For the listing below, return the line containing "BD:2022-01-30 | unique", the line containing "row Xandria Garcia: 2", and all lines in between, exactly as written and nothing else.

Provided entries ::
<<<<

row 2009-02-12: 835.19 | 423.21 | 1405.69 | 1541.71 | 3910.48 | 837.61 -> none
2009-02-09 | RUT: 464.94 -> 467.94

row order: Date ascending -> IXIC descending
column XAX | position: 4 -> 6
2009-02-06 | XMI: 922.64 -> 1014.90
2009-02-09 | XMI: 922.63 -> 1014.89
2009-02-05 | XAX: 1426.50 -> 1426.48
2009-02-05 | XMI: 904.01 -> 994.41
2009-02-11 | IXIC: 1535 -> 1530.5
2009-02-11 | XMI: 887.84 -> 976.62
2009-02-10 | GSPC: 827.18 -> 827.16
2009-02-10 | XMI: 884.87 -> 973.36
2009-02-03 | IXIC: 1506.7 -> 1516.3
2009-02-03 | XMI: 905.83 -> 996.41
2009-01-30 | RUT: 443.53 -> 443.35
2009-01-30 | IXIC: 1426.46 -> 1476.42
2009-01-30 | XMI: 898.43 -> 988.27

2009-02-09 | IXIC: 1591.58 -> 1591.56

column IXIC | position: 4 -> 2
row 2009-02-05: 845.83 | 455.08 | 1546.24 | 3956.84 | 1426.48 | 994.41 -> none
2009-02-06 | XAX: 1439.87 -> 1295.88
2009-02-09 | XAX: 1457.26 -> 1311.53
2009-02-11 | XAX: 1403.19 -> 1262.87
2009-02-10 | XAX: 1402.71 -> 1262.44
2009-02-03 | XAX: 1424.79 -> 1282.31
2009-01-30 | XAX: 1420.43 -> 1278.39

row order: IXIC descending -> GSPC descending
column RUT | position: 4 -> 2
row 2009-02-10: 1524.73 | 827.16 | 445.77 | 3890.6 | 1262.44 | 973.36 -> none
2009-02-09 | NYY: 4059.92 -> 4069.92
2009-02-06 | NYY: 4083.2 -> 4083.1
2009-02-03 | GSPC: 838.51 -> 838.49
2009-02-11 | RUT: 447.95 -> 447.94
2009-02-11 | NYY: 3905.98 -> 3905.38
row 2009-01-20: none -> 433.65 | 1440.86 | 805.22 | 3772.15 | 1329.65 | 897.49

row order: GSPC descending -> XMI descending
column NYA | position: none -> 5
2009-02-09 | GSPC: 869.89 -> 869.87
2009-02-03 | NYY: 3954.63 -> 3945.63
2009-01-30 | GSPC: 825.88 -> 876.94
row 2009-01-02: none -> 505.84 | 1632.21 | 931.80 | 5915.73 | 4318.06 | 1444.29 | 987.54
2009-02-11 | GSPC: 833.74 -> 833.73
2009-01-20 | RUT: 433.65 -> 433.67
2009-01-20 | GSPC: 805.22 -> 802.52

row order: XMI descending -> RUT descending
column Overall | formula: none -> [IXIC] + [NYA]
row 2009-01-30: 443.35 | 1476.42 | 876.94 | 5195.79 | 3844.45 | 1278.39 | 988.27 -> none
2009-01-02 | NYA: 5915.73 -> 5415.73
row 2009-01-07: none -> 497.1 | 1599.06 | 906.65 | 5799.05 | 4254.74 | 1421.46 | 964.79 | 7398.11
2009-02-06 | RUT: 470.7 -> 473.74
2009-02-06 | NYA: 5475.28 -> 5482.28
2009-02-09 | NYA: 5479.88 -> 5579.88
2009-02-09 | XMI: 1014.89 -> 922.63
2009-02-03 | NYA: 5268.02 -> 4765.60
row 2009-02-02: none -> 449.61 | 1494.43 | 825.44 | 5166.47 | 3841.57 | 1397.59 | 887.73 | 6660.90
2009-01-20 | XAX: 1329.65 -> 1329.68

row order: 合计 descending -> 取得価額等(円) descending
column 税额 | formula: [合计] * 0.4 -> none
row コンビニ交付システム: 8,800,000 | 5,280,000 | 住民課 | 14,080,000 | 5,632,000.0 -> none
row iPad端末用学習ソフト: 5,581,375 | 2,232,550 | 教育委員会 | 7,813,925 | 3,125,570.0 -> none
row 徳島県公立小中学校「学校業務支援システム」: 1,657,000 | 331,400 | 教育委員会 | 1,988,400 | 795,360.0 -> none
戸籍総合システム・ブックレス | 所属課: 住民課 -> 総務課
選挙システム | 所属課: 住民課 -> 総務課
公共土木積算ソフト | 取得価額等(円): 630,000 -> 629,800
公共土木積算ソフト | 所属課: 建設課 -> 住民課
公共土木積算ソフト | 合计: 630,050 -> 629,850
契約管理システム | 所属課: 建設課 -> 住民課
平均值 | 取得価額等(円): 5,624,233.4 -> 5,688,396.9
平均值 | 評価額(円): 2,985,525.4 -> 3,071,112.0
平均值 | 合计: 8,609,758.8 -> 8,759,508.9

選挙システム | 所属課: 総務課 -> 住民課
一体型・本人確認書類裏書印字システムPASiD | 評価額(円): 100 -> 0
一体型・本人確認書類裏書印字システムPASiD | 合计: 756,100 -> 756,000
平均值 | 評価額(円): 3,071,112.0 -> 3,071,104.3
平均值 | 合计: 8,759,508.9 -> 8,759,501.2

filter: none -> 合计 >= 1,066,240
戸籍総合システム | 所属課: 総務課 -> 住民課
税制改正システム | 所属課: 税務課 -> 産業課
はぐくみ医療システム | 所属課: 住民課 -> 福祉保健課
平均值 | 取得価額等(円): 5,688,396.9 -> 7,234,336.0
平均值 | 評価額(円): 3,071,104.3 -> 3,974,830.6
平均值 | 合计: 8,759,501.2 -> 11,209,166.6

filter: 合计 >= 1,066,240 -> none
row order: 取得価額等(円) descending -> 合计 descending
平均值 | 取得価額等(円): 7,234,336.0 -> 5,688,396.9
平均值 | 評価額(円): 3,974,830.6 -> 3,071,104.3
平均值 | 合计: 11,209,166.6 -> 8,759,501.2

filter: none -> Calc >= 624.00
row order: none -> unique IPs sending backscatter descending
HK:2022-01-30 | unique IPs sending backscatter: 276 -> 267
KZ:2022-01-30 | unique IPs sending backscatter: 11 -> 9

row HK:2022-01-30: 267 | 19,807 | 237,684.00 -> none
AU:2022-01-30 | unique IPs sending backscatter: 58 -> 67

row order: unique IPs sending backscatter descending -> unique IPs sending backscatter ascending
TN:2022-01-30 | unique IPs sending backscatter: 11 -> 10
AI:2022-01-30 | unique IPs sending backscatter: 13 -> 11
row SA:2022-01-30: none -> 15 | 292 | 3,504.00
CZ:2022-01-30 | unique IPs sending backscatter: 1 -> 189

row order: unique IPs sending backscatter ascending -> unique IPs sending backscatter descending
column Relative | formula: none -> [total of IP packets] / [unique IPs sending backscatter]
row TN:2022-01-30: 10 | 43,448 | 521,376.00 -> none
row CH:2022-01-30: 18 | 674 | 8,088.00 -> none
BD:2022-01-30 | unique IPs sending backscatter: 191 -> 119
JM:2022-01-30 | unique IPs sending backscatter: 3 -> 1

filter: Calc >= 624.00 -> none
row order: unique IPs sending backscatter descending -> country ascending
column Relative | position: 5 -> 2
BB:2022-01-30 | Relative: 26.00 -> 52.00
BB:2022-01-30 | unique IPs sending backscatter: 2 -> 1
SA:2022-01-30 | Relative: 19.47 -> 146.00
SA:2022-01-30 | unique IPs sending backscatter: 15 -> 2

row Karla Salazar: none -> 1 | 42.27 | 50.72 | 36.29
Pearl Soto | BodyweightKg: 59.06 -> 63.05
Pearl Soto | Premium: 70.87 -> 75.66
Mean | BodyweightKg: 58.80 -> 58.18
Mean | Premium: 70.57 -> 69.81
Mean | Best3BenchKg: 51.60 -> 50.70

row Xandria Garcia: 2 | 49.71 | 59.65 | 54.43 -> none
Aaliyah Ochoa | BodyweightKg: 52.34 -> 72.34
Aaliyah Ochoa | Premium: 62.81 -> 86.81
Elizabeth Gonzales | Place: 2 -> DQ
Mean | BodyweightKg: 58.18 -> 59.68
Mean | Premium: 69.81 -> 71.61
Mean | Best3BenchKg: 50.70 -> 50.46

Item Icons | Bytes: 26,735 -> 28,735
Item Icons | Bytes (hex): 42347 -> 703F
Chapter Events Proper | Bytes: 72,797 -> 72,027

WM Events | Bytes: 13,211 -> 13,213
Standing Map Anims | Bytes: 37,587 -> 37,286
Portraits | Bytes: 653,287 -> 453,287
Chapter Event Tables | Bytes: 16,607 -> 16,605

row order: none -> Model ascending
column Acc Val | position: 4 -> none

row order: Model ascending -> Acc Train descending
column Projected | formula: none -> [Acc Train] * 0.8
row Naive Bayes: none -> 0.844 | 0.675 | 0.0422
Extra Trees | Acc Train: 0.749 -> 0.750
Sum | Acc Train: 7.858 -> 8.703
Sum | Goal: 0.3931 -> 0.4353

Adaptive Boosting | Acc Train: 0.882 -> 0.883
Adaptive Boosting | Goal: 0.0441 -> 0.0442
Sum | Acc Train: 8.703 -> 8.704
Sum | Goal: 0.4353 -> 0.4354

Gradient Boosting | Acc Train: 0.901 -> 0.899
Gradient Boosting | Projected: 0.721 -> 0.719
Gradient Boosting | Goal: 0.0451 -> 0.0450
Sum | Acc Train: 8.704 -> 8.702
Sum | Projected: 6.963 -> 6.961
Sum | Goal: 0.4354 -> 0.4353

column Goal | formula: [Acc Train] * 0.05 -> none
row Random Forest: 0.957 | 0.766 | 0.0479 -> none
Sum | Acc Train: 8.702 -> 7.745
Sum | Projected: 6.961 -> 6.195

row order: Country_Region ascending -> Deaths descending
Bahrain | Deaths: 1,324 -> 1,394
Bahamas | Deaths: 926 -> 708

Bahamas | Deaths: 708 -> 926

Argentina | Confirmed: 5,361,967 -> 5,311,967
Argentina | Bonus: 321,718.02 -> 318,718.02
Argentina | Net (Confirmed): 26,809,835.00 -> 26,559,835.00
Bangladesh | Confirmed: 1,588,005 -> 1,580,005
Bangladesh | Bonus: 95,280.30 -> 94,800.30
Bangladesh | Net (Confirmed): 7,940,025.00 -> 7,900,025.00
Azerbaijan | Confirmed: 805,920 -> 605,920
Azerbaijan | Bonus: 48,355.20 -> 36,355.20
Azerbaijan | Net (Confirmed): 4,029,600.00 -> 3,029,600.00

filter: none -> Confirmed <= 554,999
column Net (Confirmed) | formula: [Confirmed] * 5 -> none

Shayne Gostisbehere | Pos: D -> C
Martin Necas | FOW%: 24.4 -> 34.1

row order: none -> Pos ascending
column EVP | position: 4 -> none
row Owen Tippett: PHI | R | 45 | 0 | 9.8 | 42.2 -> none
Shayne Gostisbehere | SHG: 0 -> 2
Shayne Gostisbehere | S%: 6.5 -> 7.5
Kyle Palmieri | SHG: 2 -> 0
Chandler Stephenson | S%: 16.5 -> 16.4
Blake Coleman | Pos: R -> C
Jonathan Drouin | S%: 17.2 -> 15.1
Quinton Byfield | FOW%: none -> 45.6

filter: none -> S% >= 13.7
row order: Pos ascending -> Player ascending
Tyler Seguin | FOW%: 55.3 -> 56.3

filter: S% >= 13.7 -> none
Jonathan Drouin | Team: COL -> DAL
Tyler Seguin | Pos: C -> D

>>>>

Answer for this exercise ::
BD:2022-01-30 | unique IPs sending backscatter: 191 -> 119
JM:2022-01-30 | unique IPs sending backscatter: 3 -> 1

filter: Calc >= 624.00 -> none
row order: unique IPs sending backscatter descending -> country ascending
column Relative | position: 5 -> 2
BB:2022-01-30 | Relative: 26.00 -> 52.00
BB:2022-01-30 | unique IPs sending backscatter: 2 -> 1
SA:2022-01-30 | Relative: 19.47 -> 146.00
SA:2022-01-30 | unique IPs sending backscatter: 15 -> 2

row Karla Salazar: none -> 1 | 42.27 | 50.72 | 36.29
Pearl Soto | BodyweightKg: 59.06 -> 63.05
Pearl Soto | Premium: 70.87 -> 75.66
Mean | BodyweightKg: 58.80 -> 58.18
Mean | Premium: 70.57 -> 69.81
Mean | Best3BenchKg: 51.60 -> 50.70

row Xandria Garcia: 2 | 49.71 | 59.65 | 54.43 -> none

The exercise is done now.